23:20 – Properly stocking a retail space
26:26 – Approaching the retail area from a personal standpoint
29:38 – Strategies: package deals and promos
34:16 – Branded gear
47:24 – Desirable qualities in job candidates
52:05 – Vending machine bestsellers
55:52 – Closing
BURGMAN: Could you give us an overview of Boulder’s current retail areas, how stuff is arranged? An audio walking tour, I suppose, of your different retail areas?
WERNTZ: …Our retail shops in both of our gyms are literally just two 4×8 flat sections to the wall. It’s help yourself. Our philosophy is: Things that touch the body that you can use in the gym is primarily what we sell. There’s a couple of categories that we have that aren’t in that way, but basically we’re talking about chalk bags, chalk, carabiners, tape, and then our own branded swag, which is another conversation that we definitely need to talk about. But we don’t sell climbing shoes. We do sell belay devices and harnesses at our rope gym; we have a rope gym and a bouldering gym. But basically, they’re things that you can use immediately in a gym. So, what we don’t sell—quickdraws, ropes, climbing shoes—those are big categories that many gyms do well with. We’ve decided not to do those because we don’t have inventory space for those and that’s not what our customer comes to us for…Basically, just the high turn, grab it and go, grab it and use it in the gym is primarily what we sell in the gyms, and it does very well. On a dollar per square foot basis, we’re quite high for our retail space because we keep those items that turn, that are high margin, that are easy to replenish, that are low tickets pretty much—easy buys.
Can you explain a little bit about that decision not to sell shoes?
I think it’s unique to us. I know that gyms do very well with shoes; some of my best Five Ten accounts were climbing gyms, for instance. But for most gyms, depending on the size of the gym, you look at your overall traffic and what people come there for. My advice as a rep was you just need four models, maybe six. You need a beginner and an advanced—not even an expert shoe—for unisex, and then you need the same for women. So that’s four models. And then you can take the six by adding an elite shoe for men and women. And then there you are. And you should have two brands probably if you do shoes…You shuffle your mix, but you need two brands because you need two different fits. And then you need the models, and you need a good selection to sell footwear. You don’t just need it because of brand favorites…You need it because they fit differently, and people have different affinities based on how that feels…
So, when you take your four to six skews of shoes from two brands and you do a size run of those, you very quickly get into five-figures of inventory [cost]. And so, with five-figures of inventory [cost], that’s inventory that generally does not turn 100% in a year. As a matter of fact, for climbing shoes in general, if you get one turn out of your entire inventory, that’s pretty magic because that means you sold the size five and the size 13 and you had everything you wanted and you fit everybody perfectly and they walked out the door and then you’re into reorder situation…So, it ends up being this $10,000+ commitment preseason that you pray you get out of before you have to liquidate, and you’re always out the size or always out the other model to compare to.

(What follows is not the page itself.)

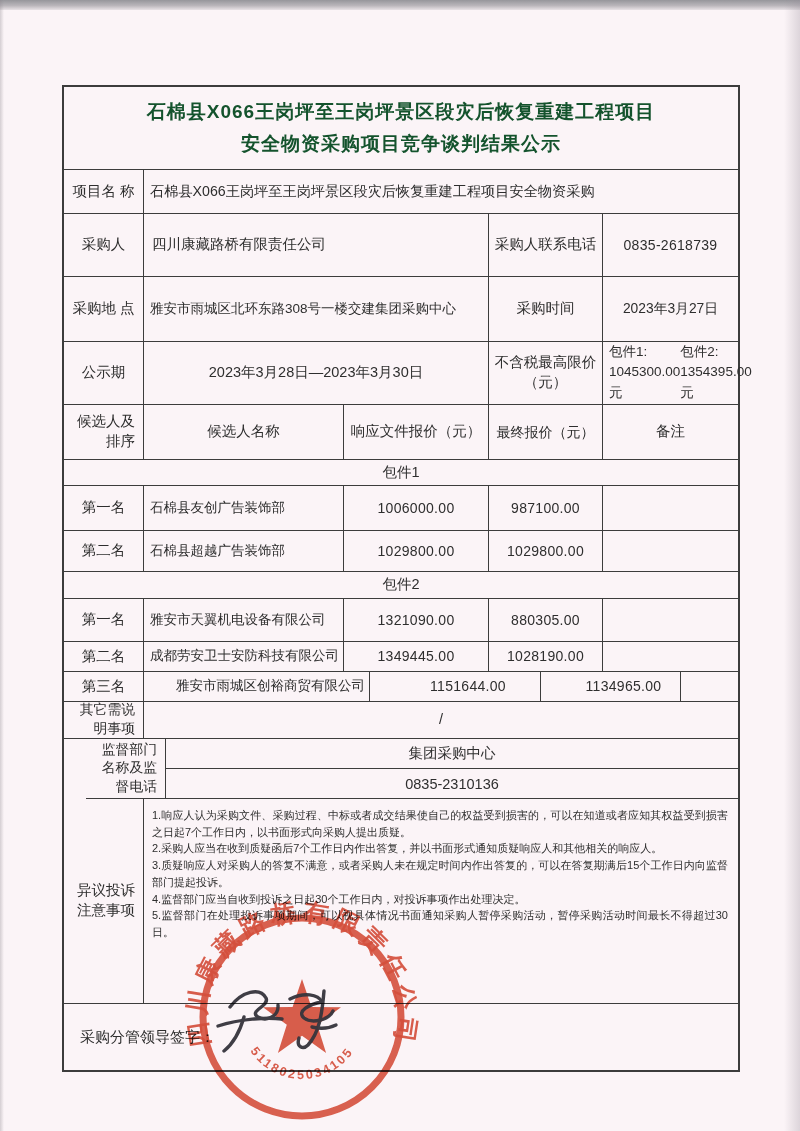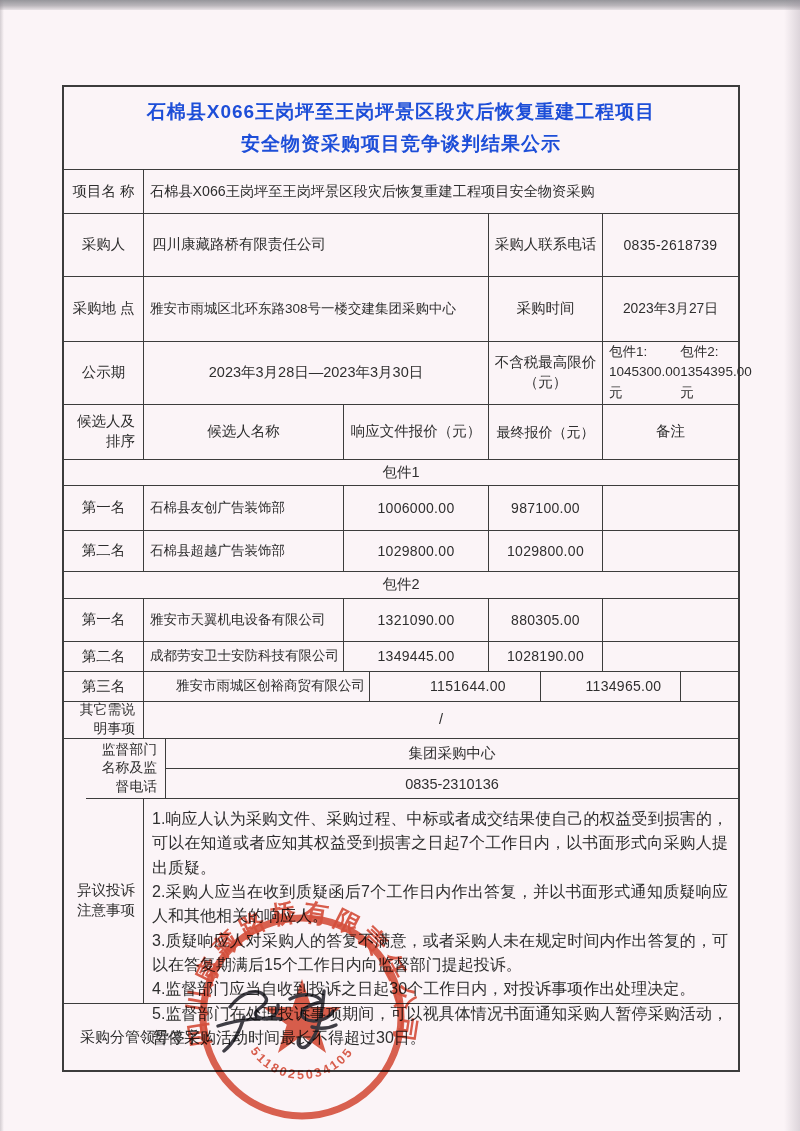"石棉县X066王岗坪至王岗坪景区段灾后恢复重建工程项目" .doc-title { color: #1d4ed8 -> #14532d }
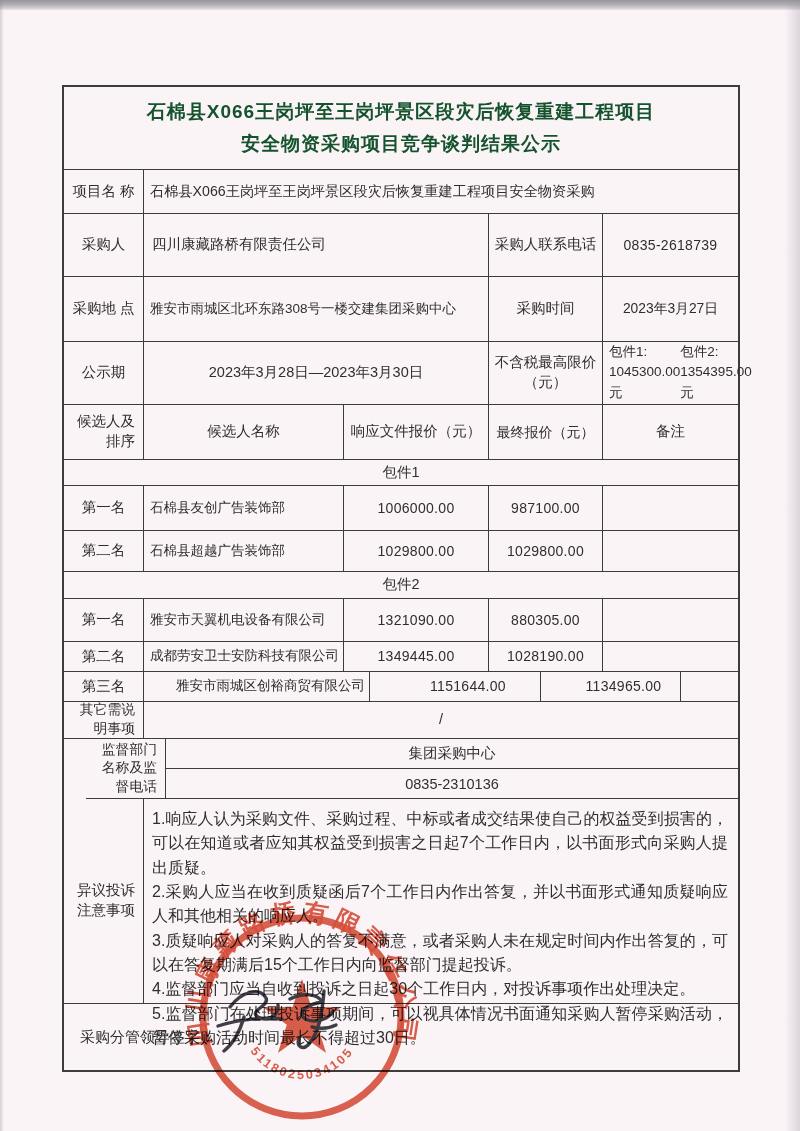"1.响应人认为采购文件、采购过程、中标或者成交结果使自己的权益受到损害的，可以在" .objection-text { font-size: 16px -> 11px }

And so, you’re just not well positioned to make the sale as often as you’d like to think. Your comment, “Oh, they’re just over there, try them on…” That works for the beginner, which is why a lot of gyms focus on just having beginner shoes. But once people get a little bit of experience, they need to compare, and I believe they should. So, my question to people who think about that is: Can you stock enough shoes to be that go-to point? …If you can convert the inventory, then by all means invest in it. But if you struggle to get to four models, it’s a good question as to why you should even do that.
As you look back at your career as a [brand] rep, are there some—let’s call them mistakes maybe, I don’t know if that’s exactly the right term, but mistakes that you see other gyms doing with their approach to retail?
Yeah, mistake is a hard thing because a [retail] mistake in an outdoor retail store means you go bankrupt. A [retail] mistake in a climbing gym, since it’s not our major business choice, means you can maintain that mistake for a long time…But the mistakes that people make, I think, is going too hard. The math on climbing footwear, for instance, is really expensive. It’s a high four, low five-figure spend to just get a stocking inventory of four models or six models, to get that going, and they don’t turn very quickly…I think the other mistake that I see is making “gear museums”— especially new gyms. Like, “We’re going to have porta-ledges, we’re going to have haul bags, we’re going to have full size runs of every cam, we’re going to have…” And they just become gear museums that you dust every month because you just don’t do the turns that you think you’re going to do in those products. And they’re image pieces that are probably better suited for online purchase at this point because it’s really difficult to stock them and sell them consistently.
What are the keys to keeping a retail space stocked? And what are just the keys to keeping a finger on the pulse of things related to stocking?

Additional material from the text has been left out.